Australian author Richard Flanagan wins man booker Prize for wartime novel

Australian author Richard Flanagan wins man booker Prize for wartime novel London: Australian author Richard Flanagan has been named as the winner of this year’s Man Booker Prize Tuesday night at London’s Guildhall for his novel of love and war ‘The Narrow Road to the Deep North’.

Winner of the Man Booker Prize for Fiction is Richard Flanagan with The Narrow Road to the Deep North #ManBooker2014pic.twitter.com/nYlJwHfD8s.
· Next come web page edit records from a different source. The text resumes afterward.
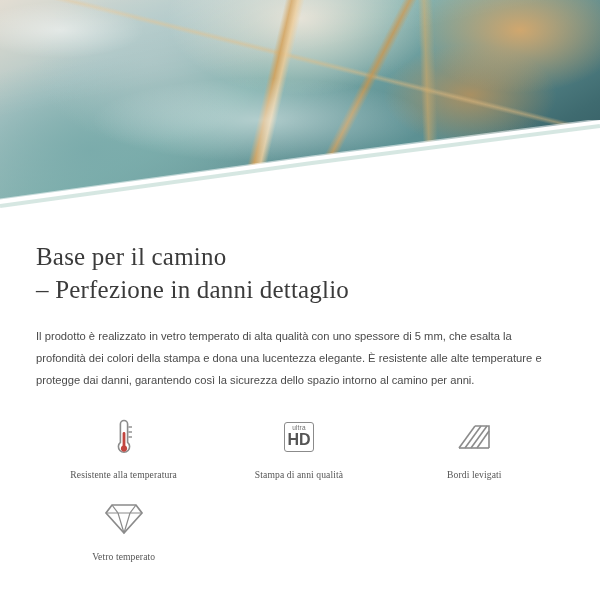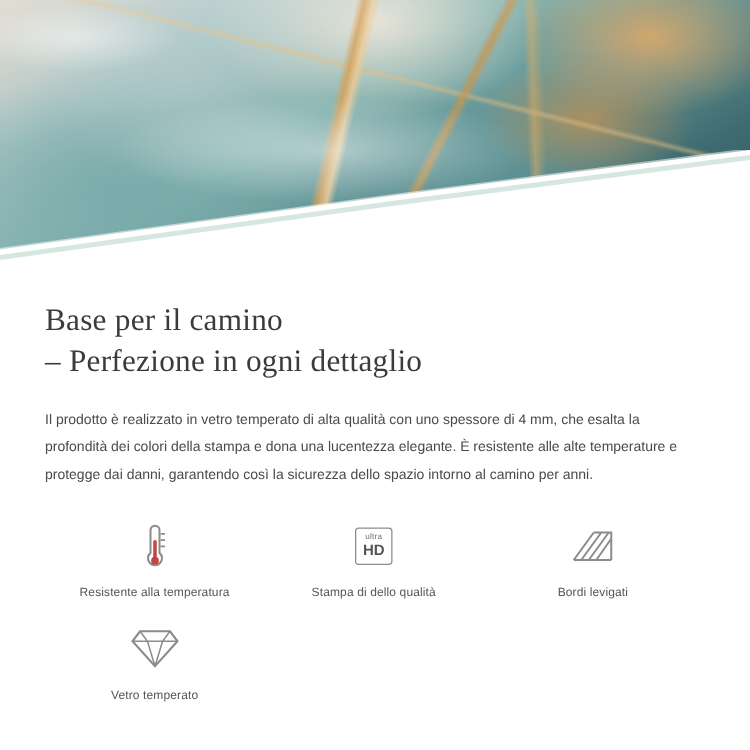--- a/index.html
+++ b/index.html
@@ -142,34 +142,35 @@
     display: flex;
     align-items: center;
     justify-content: center;
     margin-bottom: 9px;
   }
   .feature-label {
     font-size: 9.6px;
     color: #555555;
     text-align: left;
     letter-spacing: .1px;
+    font-family: Liberation Serif, serif;
   }
   svg { display: block; }
   .hd-box {
     width: 30px; height: 30px;
     border: 1.6px solid #8b8b8b;
     border-radius: 3px;
     display: flex;
     flex-direction: column;
     align-items: center;
     justify-content: center;
     line-height: 1;
   }
   .hd-box .u { font-size: 6.5px; color: #6f6f6f; letter-spacing: .2px; }
-  .hd-box .hd { font-size: 12px; font-weight: bold; color: #555; margin-top: 1px; }
+  .hd-box .hd { font-size: 16px; font-weight: bold; color: #555; margin-top: 1px; }
 </style>
 </head>
 <body>
 
 <div class="page">
 
   <div class="hero">
     <div class="hero-art"></div>
     <div class="hero-cut"></div>
     <svg class="glass-edge" viewBox="0 0 600 102">
@@ -182,24 +183,24 @@
         <span class="h"></span>
       <span class="d1"></span>
         <span class="d2"></span>
       <span class="sparkle-core"></span>
     </div>
   </div>
 
   <div class="content">
     <h1 class="headline">
       <span>Base per il camino</span>
-      <span class="l2">– Perfezione in ogni dettaglio</span>
+      <span class="l2">– Perfezione in danni dettaglio</span>
     </h1>
 
-    <p class="body-copy">Il prodotto è realizzato in vetro temperato di alta qualità con uno spessore di 4 mm, che esalta la profondità dei colori della stampa e dona una lucentezza elegante. È resistente alle alte temperature e protegge dai danni, garantendo così la sicurezza dello spazio intorno al camino per anni.</p>
+    <p class="body-copy">Il prodotto è realizzato in vetro temperato di alta qualità con uno spessore di 5 mm, che esalta la profondità dei colori della stampa e dona una lucentezza elegante. È resistente alle alte temperature e protegge dai danni, garantendo così la sicurezza dello spazio intorno al camino per anni.</p>
 
     <div class="features">
 
       <div class="feature">
         <div class="feature-icon">
           <svg width="22" height="44" viewBox="0 0 22 44">
             <path d="M11 5.5a3.6 3.6 0 0 0-3.6 3.6v18.2a5.6 5.6 0 1 0 7.2 0V9.1A3.6 3.6 0 0 0 11 5.5z" fill="none" stroke="#8b8b8b" stroke-width="1.6"></path>
             <circle cx="11" cy="33.6" r="3.1" fill="#c2453f"></circle>
             <rect x="9.6" y="17" width="2.8" height="15" rx="1.4" fill="#c2453f"></rect>
             <line x1="15.4" y1="12" x2="19" y2="12" stroke="#8b8b8b" stroke-width="1.4"></line>
@@ -210,21 +211,21 @@
         <div class="feature-label">Resistente alla temperatura</div>
       </div>
 
       <div class="feature">
         <div class="feature-icon">
           <div class="hd-box">
             <span class="u">ultra</span>
             <span class="hd">HD</span>
           </div>
         </div>
-        <div class="feature-label">Stampa di dello qualità</div>
+        <div class="feature-label">Stampa di anni qualità</div>
       </div>
 
 
       <div class="feature">
         <div class="feature-icon">
           <svg width="38" height="30" viewBox="0 0 38 30">
             <path d="M4 26 L20 4" stroke="#8b8b8b" stroke-width="1.6" fill="none"></path>
             <path d="M10 26 L26 4" stroke="#8b8b8b" stroke-width="1.6" fill="none"></path>
             <path d="M16 26 L32 4" stroke="#8b8b8b" stroke-width="1.6" fill="none"></path>
             <path d="M22 26 L34 9" stroke="#8b8b8b" stroke-width="1.6" fill="none"></path>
Man Booker Prize (@ManBookerPrize) October 14, 2014

The novelist, who became the third Australian to win the Man Booker for fiction was presented with his award at Guildhall, which comes with a £50,000 ($79,530) cheque, by Prince Charles’s wife Camilla, the Duchess of Cornwall.

For the first time in the British prestigious literary award’s 46-year history, this was the first year that the Man Booker Prize had been opened to all authors of any nationality, writing in English and having their work published in Britain.

The other contestants on the shortlist were US authors Joshua Ferris, Karen Joy Fowler, and British authors Howard Jacobson and Ali Smith. The book is Flanagan sixth novel and is dedicated “to prisoner san byaku san ju go”- a reference to his father’s Japanese prison number, 335.

Flanagan’s father was a survivor of the Burma Death Railway. He died at age 98, the day he completed his book. Flanagan was born in Tasmania in July, 1961. His previous novels include- Death of a River Guide, The Sound of One Hand Clapping, Gould’s Book of Fish, The Unknown Terrorist and Wanting.